Coca-Cola: le doute persiste

Dimanche 20 Juin 1999

PARIS (AFP) - Le maintien par le gouvernement des mesures de sécurité sur la consommation des canettes de Coca-Cola, Fanta et Sprite produites par l'usine de Dunkerque a une nouvelle fois fait planer le doute sur les renseignements fournis par le groupe américain, qui a été obligé de reporter la réouverture de son usine.

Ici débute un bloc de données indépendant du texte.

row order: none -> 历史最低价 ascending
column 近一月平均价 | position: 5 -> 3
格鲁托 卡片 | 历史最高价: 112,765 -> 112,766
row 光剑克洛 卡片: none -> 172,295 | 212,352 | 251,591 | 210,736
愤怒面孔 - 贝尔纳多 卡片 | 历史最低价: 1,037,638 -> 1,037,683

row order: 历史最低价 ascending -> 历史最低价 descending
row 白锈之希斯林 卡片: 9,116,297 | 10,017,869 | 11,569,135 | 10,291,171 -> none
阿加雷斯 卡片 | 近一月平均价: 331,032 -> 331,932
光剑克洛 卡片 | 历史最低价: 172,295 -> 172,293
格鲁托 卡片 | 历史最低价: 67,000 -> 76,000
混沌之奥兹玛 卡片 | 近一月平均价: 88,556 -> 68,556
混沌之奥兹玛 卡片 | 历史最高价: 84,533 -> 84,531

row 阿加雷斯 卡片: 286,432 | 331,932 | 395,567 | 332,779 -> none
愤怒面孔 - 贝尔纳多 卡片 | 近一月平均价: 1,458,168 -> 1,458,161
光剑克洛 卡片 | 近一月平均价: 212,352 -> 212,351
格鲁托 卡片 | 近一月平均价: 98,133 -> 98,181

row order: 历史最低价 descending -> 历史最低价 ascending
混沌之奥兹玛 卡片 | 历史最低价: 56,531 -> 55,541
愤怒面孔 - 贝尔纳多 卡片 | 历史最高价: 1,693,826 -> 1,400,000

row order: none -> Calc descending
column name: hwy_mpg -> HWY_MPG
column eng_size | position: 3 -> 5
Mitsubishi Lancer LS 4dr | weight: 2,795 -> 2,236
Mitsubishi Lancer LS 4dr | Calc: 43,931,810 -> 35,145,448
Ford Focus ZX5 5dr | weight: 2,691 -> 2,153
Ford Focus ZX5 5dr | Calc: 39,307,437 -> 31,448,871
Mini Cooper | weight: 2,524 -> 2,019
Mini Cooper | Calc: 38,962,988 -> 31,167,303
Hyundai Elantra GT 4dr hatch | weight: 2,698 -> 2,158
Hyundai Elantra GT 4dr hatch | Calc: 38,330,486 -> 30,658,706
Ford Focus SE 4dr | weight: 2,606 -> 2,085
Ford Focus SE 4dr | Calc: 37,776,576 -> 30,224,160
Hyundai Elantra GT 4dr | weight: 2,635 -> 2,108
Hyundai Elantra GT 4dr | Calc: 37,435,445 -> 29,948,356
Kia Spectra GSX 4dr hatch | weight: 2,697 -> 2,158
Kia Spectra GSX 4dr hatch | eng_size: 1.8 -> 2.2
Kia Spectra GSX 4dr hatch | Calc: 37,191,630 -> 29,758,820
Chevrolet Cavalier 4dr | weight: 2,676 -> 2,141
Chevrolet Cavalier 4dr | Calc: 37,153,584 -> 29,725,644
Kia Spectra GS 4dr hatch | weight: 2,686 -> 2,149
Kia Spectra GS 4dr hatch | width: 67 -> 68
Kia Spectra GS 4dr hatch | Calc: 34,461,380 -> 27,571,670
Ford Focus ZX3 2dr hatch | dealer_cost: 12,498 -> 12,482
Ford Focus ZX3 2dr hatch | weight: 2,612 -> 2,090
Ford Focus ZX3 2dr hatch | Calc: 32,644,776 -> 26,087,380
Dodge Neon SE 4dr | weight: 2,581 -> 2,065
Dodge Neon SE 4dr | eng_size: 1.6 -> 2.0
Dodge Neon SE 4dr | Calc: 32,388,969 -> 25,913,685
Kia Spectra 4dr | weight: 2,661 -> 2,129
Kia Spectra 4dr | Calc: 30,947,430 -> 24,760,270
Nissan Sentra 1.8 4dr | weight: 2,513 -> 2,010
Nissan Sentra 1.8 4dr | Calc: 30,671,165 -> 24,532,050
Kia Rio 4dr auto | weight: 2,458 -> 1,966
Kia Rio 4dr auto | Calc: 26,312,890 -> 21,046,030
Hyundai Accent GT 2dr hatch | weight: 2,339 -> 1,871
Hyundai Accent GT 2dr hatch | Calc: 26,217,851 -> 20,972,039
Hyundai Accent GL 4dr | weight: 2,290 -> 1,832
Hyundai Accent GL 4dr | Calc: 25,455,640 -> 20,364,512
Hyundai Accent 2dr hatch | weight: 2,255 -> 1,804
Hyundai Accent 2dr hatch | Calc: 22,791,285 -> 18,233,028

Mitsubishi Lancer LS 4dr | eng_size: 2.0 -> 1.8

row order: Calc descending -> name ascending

Les résultats des premières analyses réalisées par le laboratoire des services de la répression des fraudes à Bordeaux n'ont révélé "aucune anomalie" sur les échantillons de la production de l'usine destinés au marché français. Rien ne permet donc d'expliquer pour l'instant les nausées, maux de tête, douleurs abdominales, vomissements ou palpitations cardiaques dont se sont plaints plus d'un millier de consommateurs français et belges depuis le 8 juin.

La direction de Coca-Cola France, interrogée, s'est "félicitée que les analyses du gouvernement confortent nos propres analyses". Vendredi, elle avait annoncé que les analyses qu'elle avait fait réaliser avaient établi "de manière formelle" que la boisson est "hors de cause".

Pourtant, le gouvernement a décidé de renouveler sa recommandation de ne pas commercialiser ou consommer de canettes métalliques de Coca-Cola, Coca-Cola Light, Fanta et Sprite produites à Dunkerque. La réouverture de l'usine de Dunkerque, prévue pour lundi, a été "reportée", indique le groupe. Cette usine, d'une capacité de six millions de canettes par jour, emploie 300 personnes.

Les canettes produites à Marseille, reconnaissables à la lettre M figurant en début de leur code d'identification, ne font l'objet d'aucune suspension de consommation.

C'est ce code d'identification et le numéro d'information consommateur imprimés sur les canettes qui sont la cause des analyses supplémentaires décidées par le gouvernement. Dans plusieurs des cas d'intoxication en France jugés "troublants" par les médecins, les canettes incriminées portaient des mentions correspondant au marché belge, ou écrites à la fois en Français et en Flamand.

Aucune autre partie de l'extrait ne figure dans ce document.